With face suffused with scarlet, Elinor Benton drew herself from the arms of the man who had so publicly declared himself her lover. But as she glanced at Druid’s other guests, in full expectation of an embarrassing few moments, she was as much bewildered as surprised to see that the episode had passed unnoticed. Each was too intent on his or her own affairs. A small stream of wine flowed redly across the white cloth from its shattered goblet that had been overturned as Marie Shaw, a Follies girl, had over-reached herself in her attempt to bombard Giles Fellowes, her own pet press agent, who sat across the table with the centerpiece of orchids which now trailed, a bedraggled mess half down to the floor. Teddy Martin, a composer, who himself admitted he was a popular one, wanted to show off his latest hit. He tipped over his chair in his eagerness to reach the piano.

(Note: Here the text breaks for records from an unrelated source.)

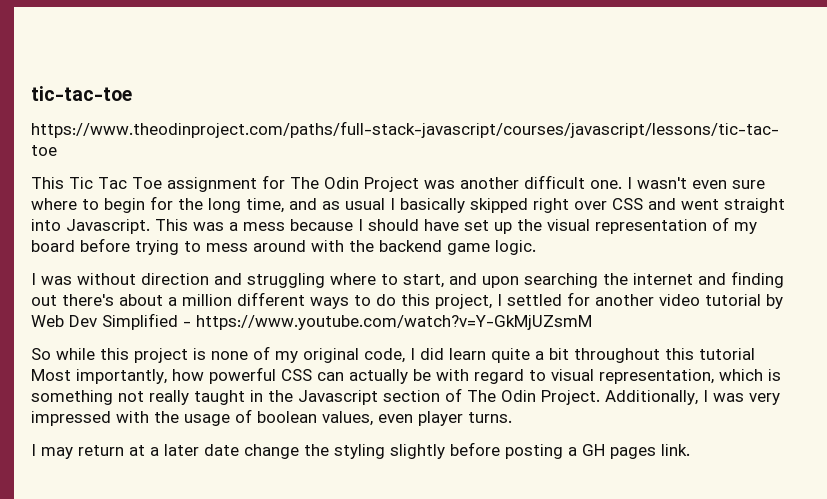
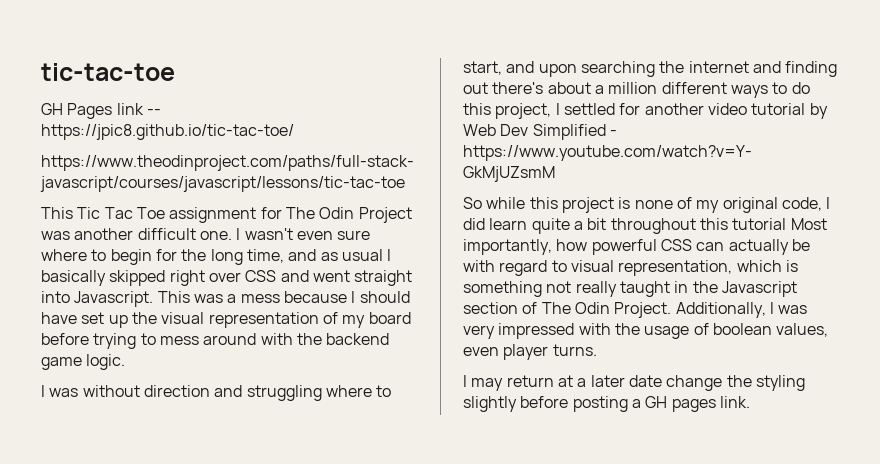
(132, 93) none -> [41,103,161,119] [41,124,294,140] // GH Pages link -- https://jpic8.github.io/tic-tac-toe/

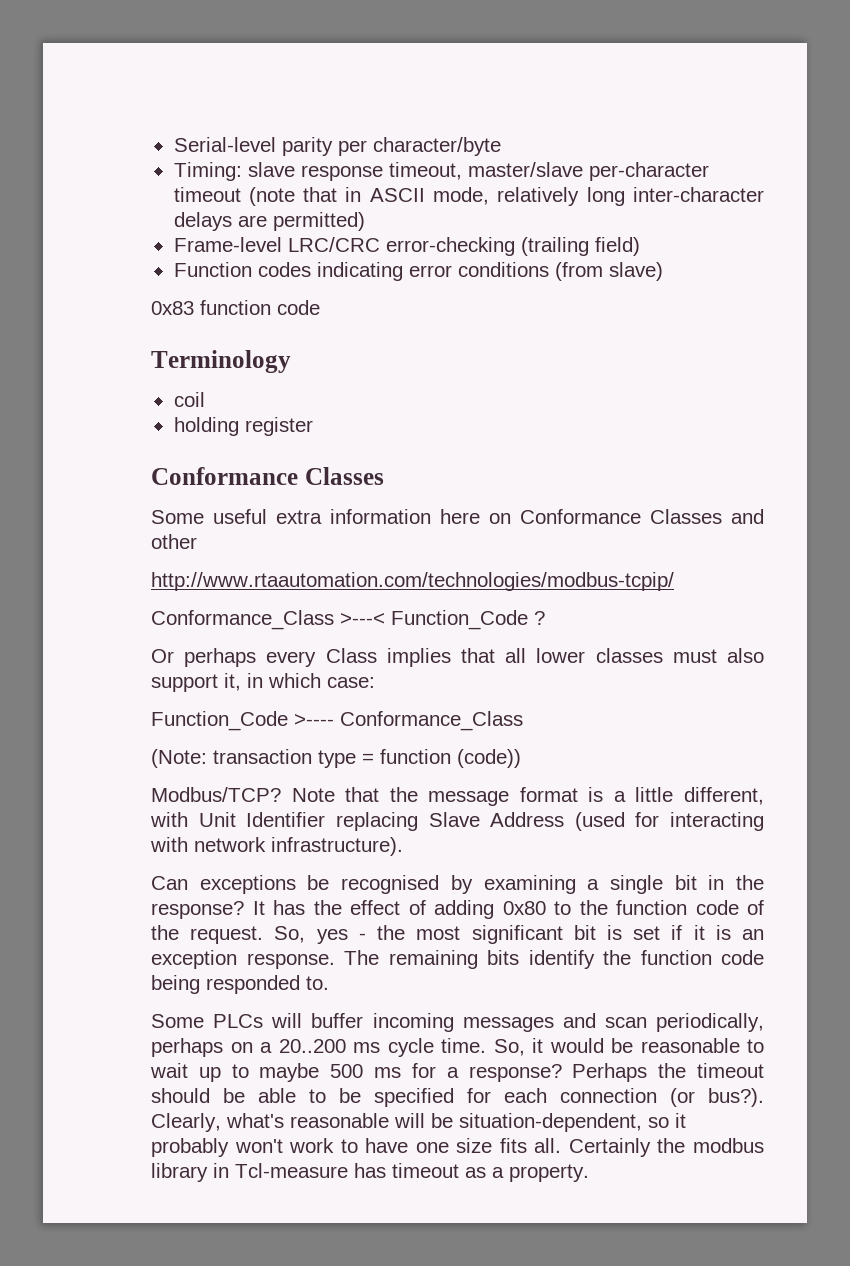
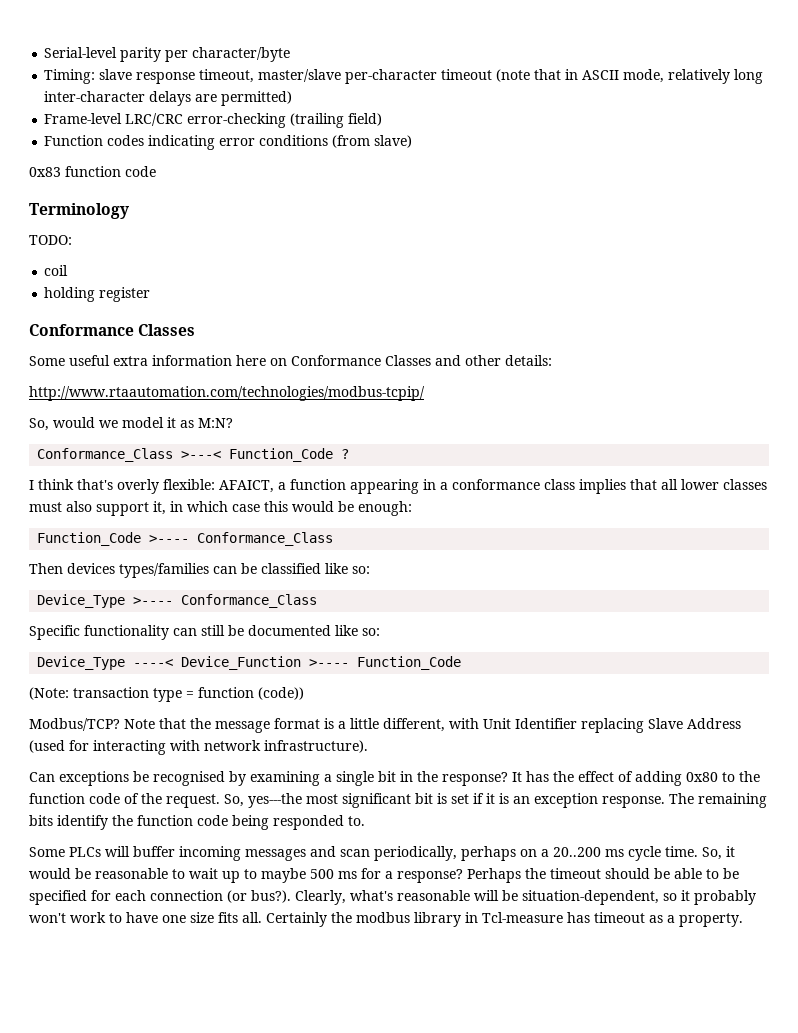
(291, 361) none -> [29,235,72,245] // TODO:
(197, 541) none -> [505,355,552,366] details:
[151,610,545,630] [151,648,377,667] Conformance_Class >---< Function_Code ? // Or perhaps every Class -> [29,417,233,431] [37,448,350,462] [29,479,575,494] So, would we model it as M:N? // Conformance_Class >---< Function_Code ? // I think that's overly flexible: AFAICT, a function appearing in a conformance class
[327,677,375,688] [151,711,523,731] case: // Function_Code >---- Conformance_Class -> [232,501,412,516] [37,532,334,546] [29,563,370,578] [37,594,318,608] [29,625,380,640] [37,656,462,670] case this would be enough: // Function_Code >---- Conformance_Class // Then devices types/families can be classified like so: // Device_Type >---- Conformance_Class // Specific functionality can still be documented like so: // Device_Type ----< Device_Function >---- Function_Code
[316,925,406,944] yes - the -> [248,793,302,808] yes---the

Harold Westley, handsome as a screen actor should be, danced over to Elinor and pulled her away from Templeton Druid.

“Come on,” he urged. “Teddy’s giving us a fox trot,” then, as Druid put out an unsteady protesting hand, he laughed at him: “Needn’t think, just because you’re one of those ‘appears, personally, himself’s’ that you can monopolize Miss Benton the whole evening!”

Before she realized it, Elinor felt herself whirled away in the movie actor’s arms.

“Some party—I’ll say,” he drawled. “Having a good time?”

“Wonderful,” she answered. “I’ve never been to anything like this before—it’s so different.”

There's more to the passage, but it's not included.